From the entries that follow, reproduce exactly and only the lines from the line with "tax: 22% = 777.48 -> 22% = 719.40" to the line with "Original Car Decorative", endpoints included.
-------- Material for this exercise --------
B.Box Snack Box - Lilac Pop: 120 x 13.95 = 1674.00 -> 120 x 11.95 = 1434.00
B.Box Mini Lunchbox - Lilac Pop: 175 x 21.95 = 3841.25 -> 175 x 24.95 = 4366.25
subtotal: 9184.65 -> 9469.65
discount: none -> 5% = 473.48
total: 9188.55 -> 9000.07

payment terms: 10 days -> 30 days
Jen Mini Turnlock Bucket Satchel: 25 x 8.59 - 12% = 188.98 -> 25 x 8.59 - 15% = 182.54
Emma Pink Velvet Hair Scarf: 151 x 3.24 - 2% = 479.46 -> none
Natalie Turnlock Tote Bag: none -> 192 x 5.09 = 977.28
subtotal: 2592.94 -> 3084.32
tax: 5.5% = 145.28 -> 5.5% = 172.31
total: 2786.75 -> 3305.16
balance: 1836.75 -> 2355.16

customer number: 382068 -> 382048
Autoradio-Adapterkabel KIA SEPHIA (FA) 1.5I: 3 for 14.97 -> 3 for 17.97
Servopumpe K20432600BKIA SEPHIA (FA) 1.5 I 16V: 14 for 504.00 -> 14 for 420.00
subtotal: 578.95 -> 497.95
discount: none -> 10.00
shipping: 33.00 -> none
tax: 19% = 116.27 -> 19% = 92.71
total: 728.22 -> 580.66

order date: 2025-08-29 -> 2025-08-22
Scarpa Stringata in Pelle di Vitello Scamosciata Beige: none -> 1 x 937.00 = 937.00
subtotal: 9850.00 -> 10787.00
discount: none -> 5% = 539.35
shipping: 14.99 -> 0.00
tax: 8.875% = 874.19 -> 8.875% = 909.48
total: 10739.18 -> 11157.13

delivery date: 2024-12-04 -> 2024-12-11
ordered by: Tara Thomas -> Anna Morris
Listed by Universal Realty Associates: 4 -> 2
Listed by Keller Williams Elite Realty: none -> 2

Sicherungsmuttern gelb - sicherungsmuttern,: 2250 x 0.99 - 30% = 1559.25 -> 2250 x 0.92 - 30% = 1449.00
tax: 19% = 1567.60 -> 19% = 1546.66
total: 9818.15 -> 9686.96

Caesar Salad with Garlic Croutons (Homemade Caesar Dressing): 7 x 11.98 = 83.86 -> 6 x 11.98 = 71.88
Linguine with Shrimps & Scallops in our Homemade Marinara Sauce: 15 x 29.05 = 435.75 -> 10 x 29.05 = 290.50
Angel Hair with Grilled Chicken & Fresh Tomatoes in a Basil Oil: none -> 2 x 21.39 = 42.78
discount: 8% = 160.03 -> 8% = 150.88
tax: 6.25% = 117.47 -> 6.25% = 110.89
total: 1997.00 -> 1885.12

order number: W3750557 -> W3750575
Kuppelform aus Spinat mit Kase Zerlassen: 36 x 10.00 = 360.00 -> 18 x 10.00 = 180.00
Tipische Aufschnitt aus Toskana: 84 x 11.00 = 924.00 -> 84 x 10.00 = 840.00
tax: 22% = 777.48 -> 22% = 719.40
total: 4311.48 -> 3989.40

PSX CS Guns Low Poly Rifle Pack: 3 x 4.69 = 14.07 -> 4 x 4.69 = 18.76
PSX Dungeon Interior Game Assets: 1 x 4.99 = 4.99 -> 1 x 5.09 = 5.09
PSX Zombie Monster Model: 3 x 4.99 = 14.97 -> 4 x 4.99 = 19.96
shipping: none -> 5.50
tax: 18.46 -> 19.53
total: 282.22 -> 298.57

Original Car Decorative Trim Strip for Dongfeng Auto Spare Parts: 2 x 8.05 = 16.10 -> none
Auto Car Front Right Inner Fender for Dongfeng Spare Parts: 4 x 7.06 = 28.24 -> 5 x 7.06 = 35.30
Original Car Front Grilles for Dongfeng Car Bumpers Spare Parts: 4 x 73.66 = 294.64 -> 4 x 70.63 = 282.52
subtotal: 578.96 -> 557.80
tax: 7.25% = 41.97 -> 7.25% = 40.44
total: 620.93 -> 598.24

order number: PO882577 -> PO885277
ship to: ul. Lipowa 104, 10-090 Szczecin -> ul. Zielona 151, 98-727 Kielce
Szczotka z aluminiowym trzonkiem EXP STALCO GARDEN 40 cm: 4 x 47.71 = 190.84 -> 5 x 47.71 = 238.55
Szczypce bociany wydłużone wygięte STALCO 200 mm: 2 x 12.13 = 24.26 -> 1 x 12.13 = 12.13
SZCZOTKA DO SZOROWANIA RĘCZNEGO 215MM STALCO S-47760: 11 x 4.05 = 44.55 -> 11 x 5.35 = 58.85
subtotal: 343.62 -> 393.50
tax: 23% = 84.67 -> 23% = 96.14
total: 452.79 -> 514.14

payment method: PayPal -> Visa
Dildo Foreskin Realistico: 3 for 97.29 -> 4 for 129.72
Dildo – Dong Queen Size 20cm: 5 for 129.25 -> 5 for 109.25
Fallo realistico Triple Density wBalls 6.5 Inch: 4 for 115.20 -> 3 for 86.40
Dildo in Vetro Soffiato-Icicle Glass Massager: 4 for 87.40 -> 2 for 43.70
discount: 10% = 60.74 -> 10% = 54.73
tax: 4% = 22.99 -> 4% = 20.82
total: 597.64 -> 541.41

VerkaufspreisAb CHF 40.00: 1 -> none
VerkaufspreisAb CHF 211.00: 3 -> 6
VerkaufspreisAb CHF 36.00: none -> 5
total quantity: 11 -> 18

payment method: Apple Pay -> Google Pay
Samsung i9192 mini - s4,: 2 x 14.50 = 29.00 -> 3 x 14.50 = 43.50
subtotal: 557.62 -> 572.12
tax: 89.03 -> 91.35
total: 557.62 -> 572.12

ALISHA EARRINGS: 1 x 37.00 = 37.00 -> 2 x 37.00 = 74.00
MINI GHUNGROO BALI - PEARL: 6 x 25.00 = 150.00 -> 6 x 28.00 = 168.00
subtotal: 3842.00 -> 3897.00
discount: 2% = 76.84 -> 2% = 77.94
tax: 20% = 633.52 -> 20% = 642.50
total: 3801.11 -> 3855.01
--------
_Finished exercise_:
tax: 22% = 777.48 -> 22% = 719.40
total: 4311.48 -> 3989.40

PSX CS Guns Low Poly Rifle Pack: 3 x 4.69 = 14.07 -> 4 x 4.69 = 18.76
PSX Dungeon Interior Game Assets: 1 x 4.99 = 4.99 -> 1 x 5.09 = 5.09
PSX Zombie Monster Model: 3 x 4.99 = 14.97 -> 4 x 4.99 = 19.96
shipping: none -> 5.50
tax: 18.46 -> 19.53
total: 282.22 -> 298.57

Original Car Decorative Trim Strip for Dongfeng Auto Spare Parts: 2 x 8.05 = 16.10 -> none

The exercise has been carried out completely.